-- Data records --
- Opening Delimiter -
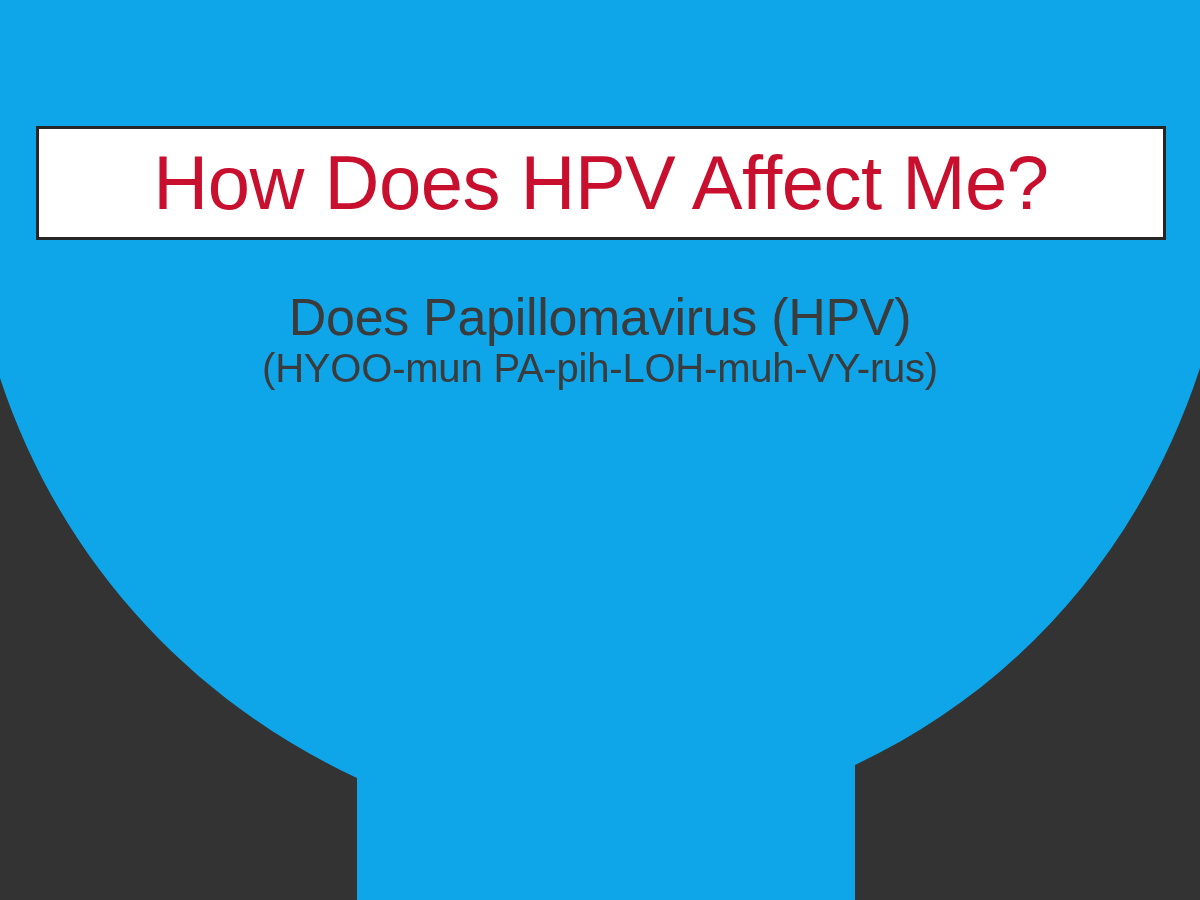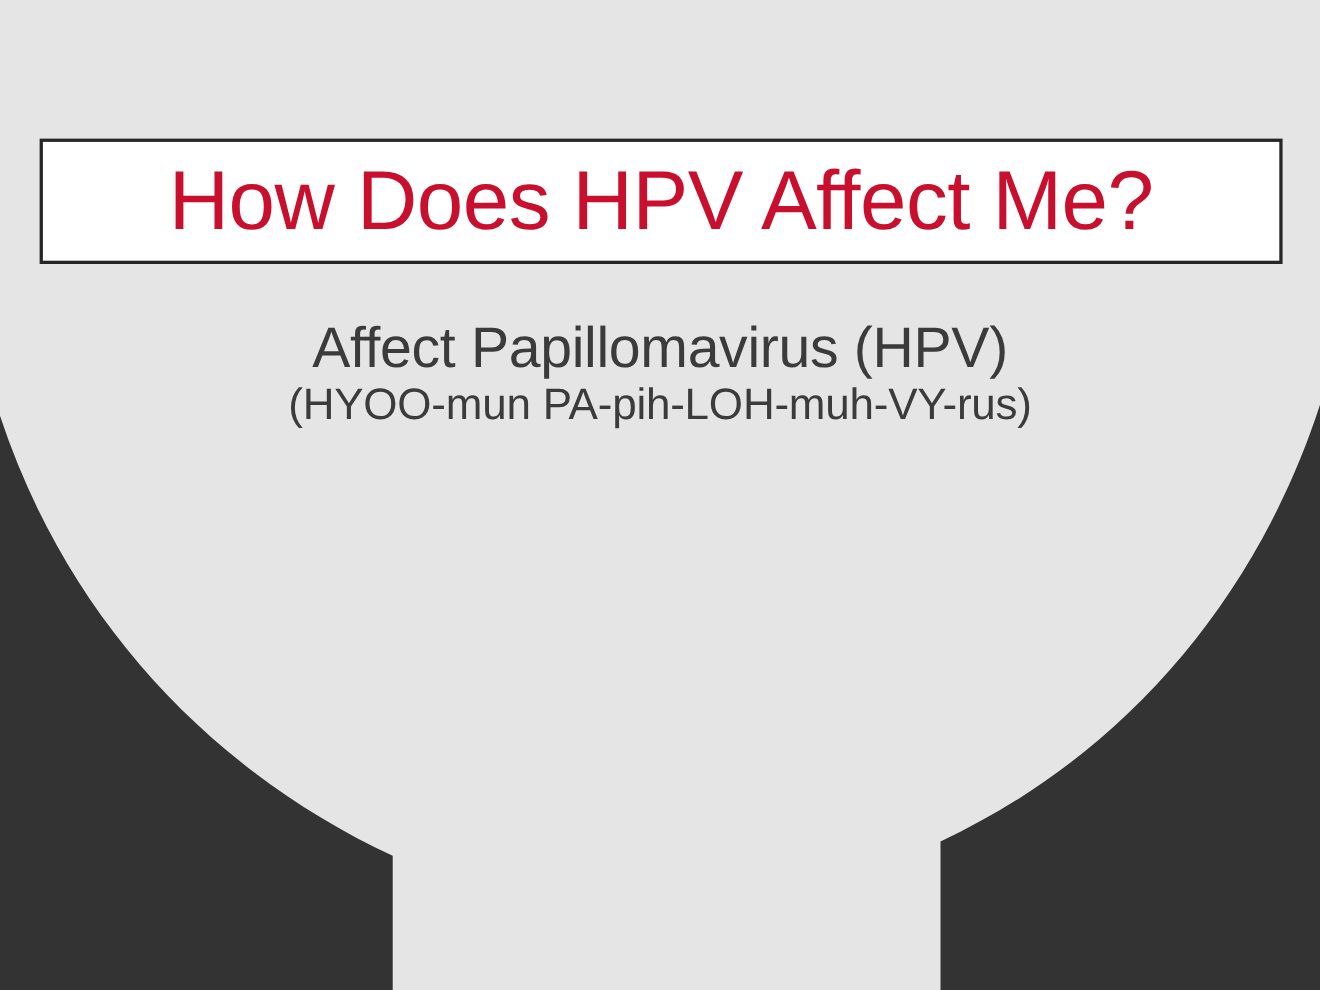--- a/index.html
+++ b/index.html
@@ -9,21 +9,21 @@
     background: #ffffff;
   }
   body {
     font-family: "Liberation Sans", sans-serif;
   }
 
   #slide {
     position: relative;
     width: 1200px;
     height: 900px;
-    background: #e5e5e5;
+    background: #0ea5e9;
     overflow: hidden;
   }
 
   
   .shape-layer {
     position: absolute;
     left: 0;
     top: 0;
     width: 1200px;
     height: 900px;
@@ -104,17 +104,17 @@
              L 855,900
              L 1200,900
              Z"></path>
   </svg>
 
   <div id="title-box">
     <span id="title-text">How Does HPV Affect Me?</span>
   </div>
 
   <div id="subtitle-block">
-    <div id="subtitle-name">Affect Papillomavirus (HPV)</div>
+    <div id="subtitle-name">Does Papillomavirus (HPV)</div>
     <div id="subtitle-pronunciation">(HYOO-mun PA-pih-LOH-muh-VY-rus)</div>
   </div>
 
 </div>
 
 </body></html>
- Closing Delimiter -
-- Exercise description --
Reproduce the records in full and leave the images behind.

-- Answer box --
--- a/index.html
+++ b/index.html
@@ -9,21 +9,21 @@
     background: #ffffff;
   }
   body {
     font-family: "Liberation Sans", sans-serif;
   }
 
   #slide {
     position: relative;
     width: 1200px;
     height: 900px;
-    background: #e5e5e5;
+    background: #0ea5e9;
     overflow: hidden;
   }
 
   
   .shape-layer {
     position: absolute;
     left: 0;
     top: 0;
     width: 1200px;
     height: 900px;
@@ -104,17 +104,17 @@
              L 855,900
              L 1200,900
              Z"></path>
   </svg>
 
   <div id="title-box">
     <span id="title-text">How Does HPV Affect Me?</span>
   </div>
 
   <div id="subtitle-block">
-    <div id="subtitle-name">Affect Papillomavirus (HPV)</div>
+    <div id="subtitle-name">Does Papillomavirus (HPV)</div>
     <div id="subtitle-pronunciation">(HYOO-mun PA-pih-LOH-muh-VY-rus)</div>
   </div>
 
 </div>
 
 </body></html>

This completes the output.